If, in the unfortunate event of an accident involving a drone occurs and a claim needs to be made, the process is often not as clear as what it is in other markets. This is primarily due to the fact the drone space has been an emerging market in years gone by and there is no long standing precedent to use in said event.
However, insurance firms, often backed by underwriters who do have knowledge of other markets, are on hand to assist pilots and the companies using the drones with the claims process from what went wrong, how it works, and how such an accident could be avoided in the future.
CDP uncovers how the process works, how it differs for recreational users and what the biggest cause of claims are:
Can you give an insight into how the claims process works for commercial pilots?
Firstly, we would ask the policyholder to complete the online claims form and upload certain items of information. These are things such as a copy of their operations manual, PfCO etc. The claim will then be allocated to an authorised claims handler.
For property damage (e.g. a damaged drone), we would have this inspected by an authorised repair centre to determine if it is repairable or if it is a total loss, after which, we would authorise the repairs or a replacement subject to the client paying the excess.
If we receive all of the required information swiftly, we aim to complete the claims process in 48 hours. We pride ourselves in our extremely efficient claims service that has been welcomed by many commercial operators.
How does this differ for recreational users?
The process for recreational users is very similar to that of commercial operators apart from the information requested differs slightly. Items such as operations manual, PfCO etc. do not apply to recreational users.
What is the biggest cause of claims and how can pilots try to avoid this?
Our biggest cause of claims is due to pilot error. It is important that drone pilots are aware of situations that can cause poor performance.
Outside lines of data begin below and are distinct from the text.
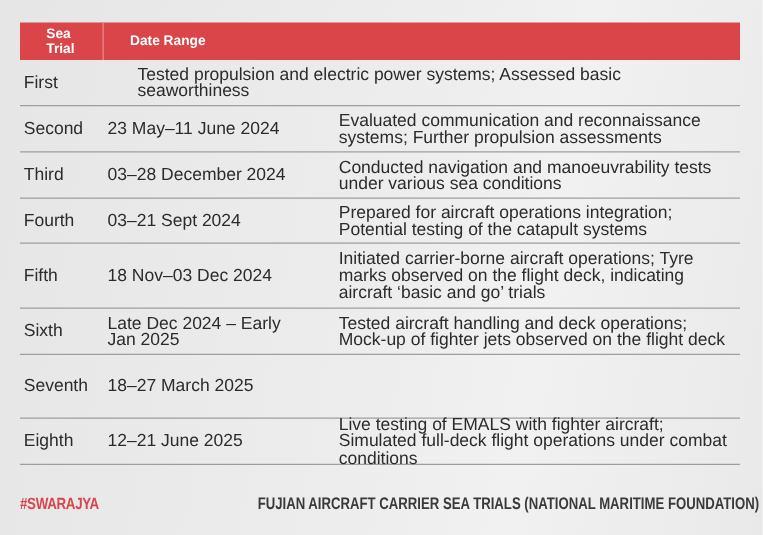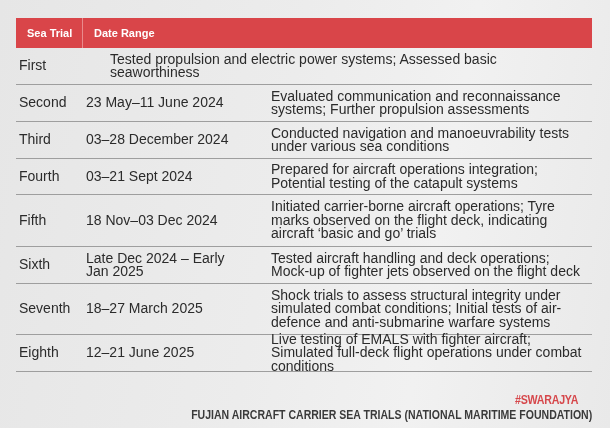"Sea Trial" .hdr .c { padding-left: 11px -> 21px }
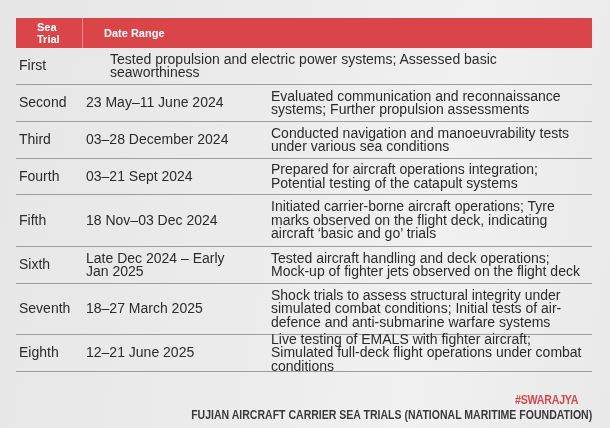"Shock trials to assess structural" div.c { html: <div>Shock trials to assess structural integrity under simulated combat conditions; Initial tests of air-defence and anti-submarine warfare systems</div> -> none }
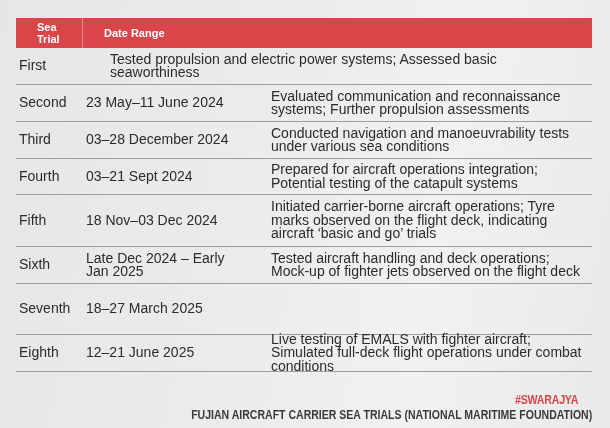"#SWARAJYA" .footer { align-items: flex-end -> center; flex-direction: column -> none }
There are many human elements that can drastically affect a flight. Being aware of these can help pilots to conduct the safest flight possible. Below is a list of human factors to be aware of:
Poor Communication: This is one of the main contributing factors in the accident reports we receive. This is because the information being exchanged within the team is unclear or inaccessible and the person receiving the information may make assumptions about the meaning of the information.
We recommend that detailed information being passed between yourself and your team is written down. For example, logbooks, checklists and worksheets are useful resources to use. Verbal messages can therefore be kept short. As the remote pilot, always give your team the chance to ask questions before a flight so that no assumptions are made.
Lack of Knowledge: Aircraft systems are complex pieces of equipment, and it is therefore vital that pilots go through the substantial and necessary training in order to operate safely. Furthermore, lack of on-the-job experience may lead to pilots misjudging situations and making risky decisions. As drone systems continue to develop, pilot’s knowledge and experience with the product may quickly become out of date. It is important that pilots undertake continuous professional development and that they share their knowledge with other colleagues in the industry. Checklists and CAA publications are good methods to follow and refer to so that assumptions are not made.
Lack of Resources: Regardless of the task, resources also include personnel, time, data, tools, skill and experience. A lack of any one of these can affect a person’s ability to complete the task efficiently. When proper resources are available there is a greater chance that the task can be completed more effectively, correctly and efficiently.
Pressure: If you are operating commercially, you may experience pressure from your client to complete a job within a specific time frame. This can interfere with the quality of your performance, which is therefore endangering the safety of the flight. Always ensure that any work you commit to can be dealt with in an unpressurised environment.
Other elements to consider are complacency, distraction, lack of teamwork, fatigue, stress, lack of assertiveness and lack of awareness.